- [Dataset records]:
════════

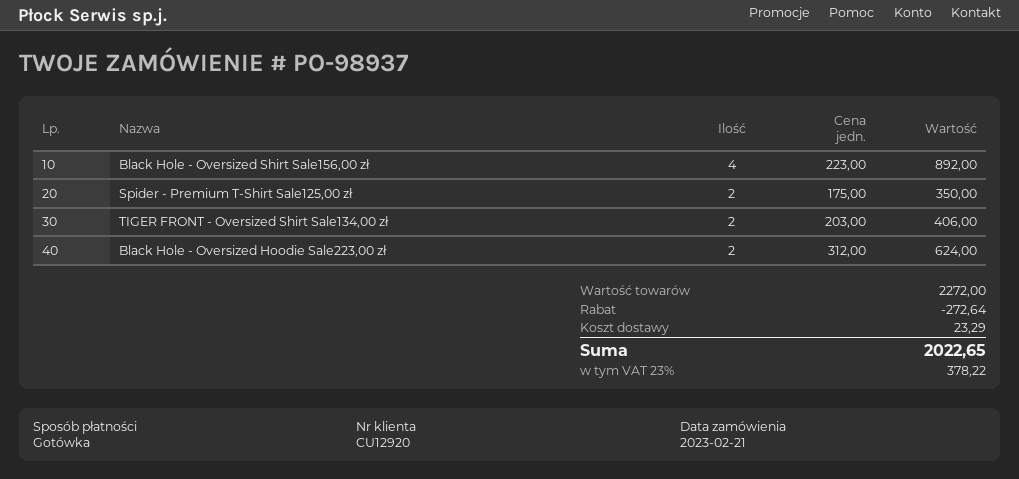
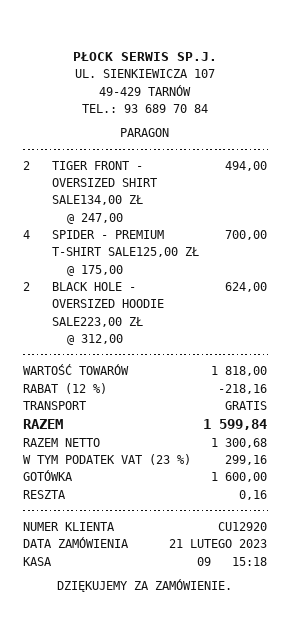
Black Hole - Oversized Shirt Sale156,00 zł: 4 x 223.00 = 892.00 -> none
Spider - Premium T-Shirt Sale125,00 zł: 2 x 175.00 = 350.00 -> 4 x 175.00 = 700.00
TIGER FRONT - Oversized Shirt Sale134,00 zł: 2 x 203.00 = 406.00 -> 2 x 247.00 = 494.00
subtotal: 2272.00 -> 1818.00
discount: 272.64 -> 218.16
shipping: 23.29 -> 0.00
tax: 23% = 378.22 -> 23% = 299.16
total: 2022.65 -> 1599.84

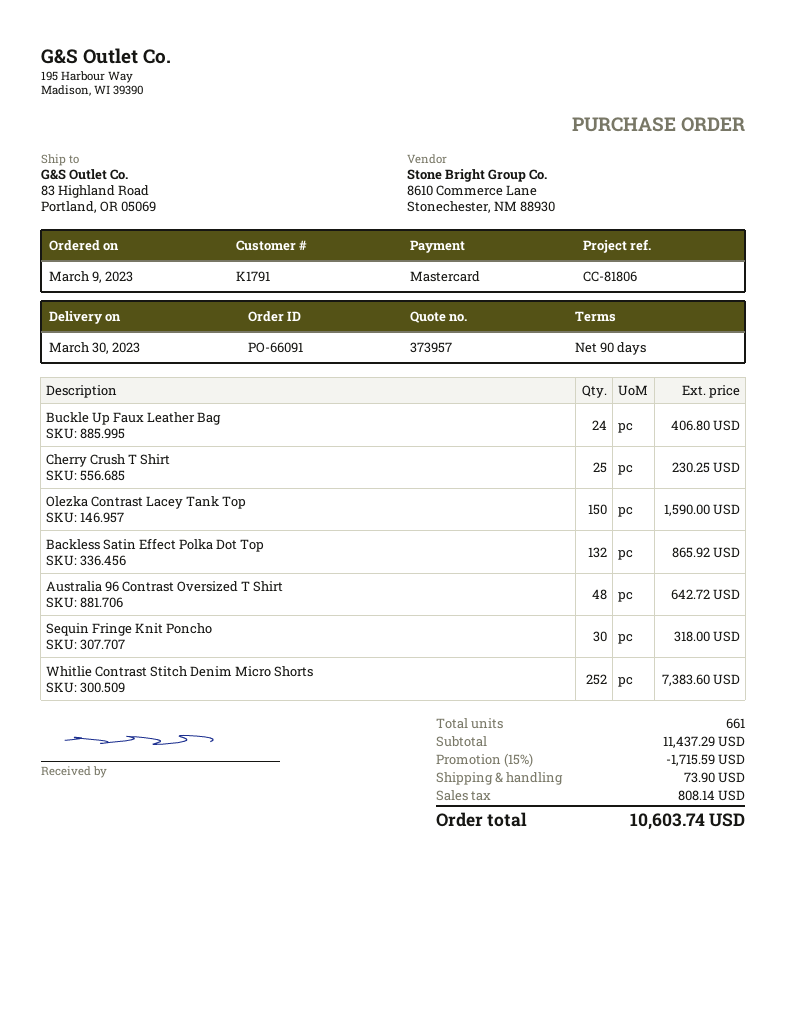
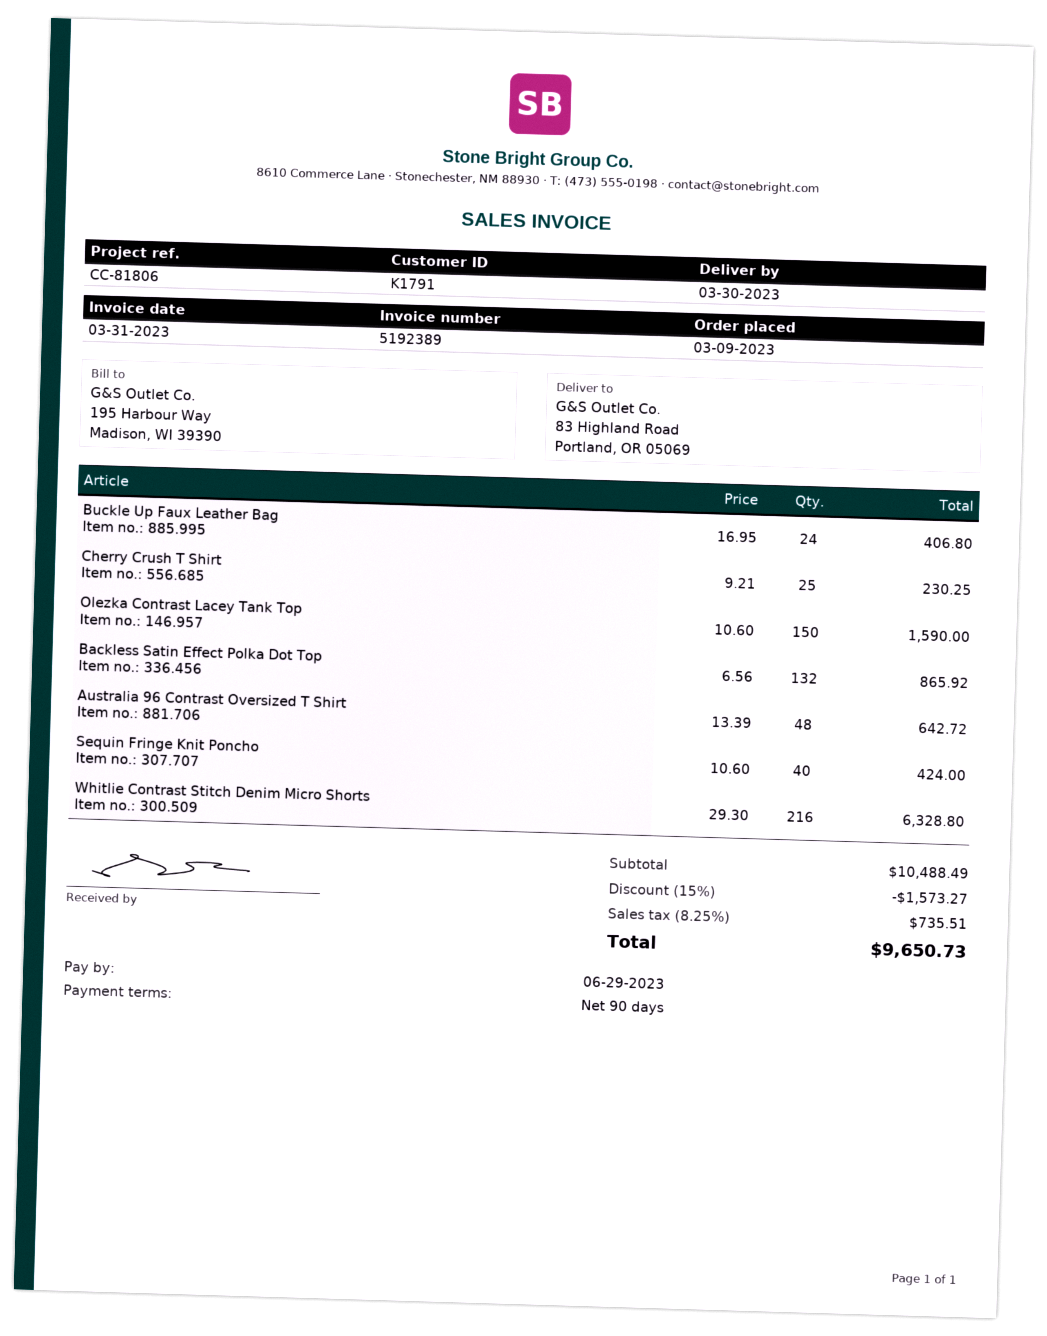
Sequin Fringe Knit Poncho: 30 for 318.00 -> 40 for 424.00
Whitlie Contrast Stitch Denim Micro Shorts: 252 for 7383.60 -> 216 for 6328.80
subtotal: 11437.29 -> 10488.49
discount: 15% = 1715.59 -> 15% = 1573.27
shipping: 73.90 -> none
tax: 808.14 -> 735.51
total: 10603.74 -> 9650.73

════════

- [What you need to do]:
Apply a filter for "none" to the entries and show each line that passes.

- [Response area]:
Black Hole - Oversized Shirt Sale156,00 zł: 4 x 223.00 = 892.00 -> none
shipping: 73.90 -> none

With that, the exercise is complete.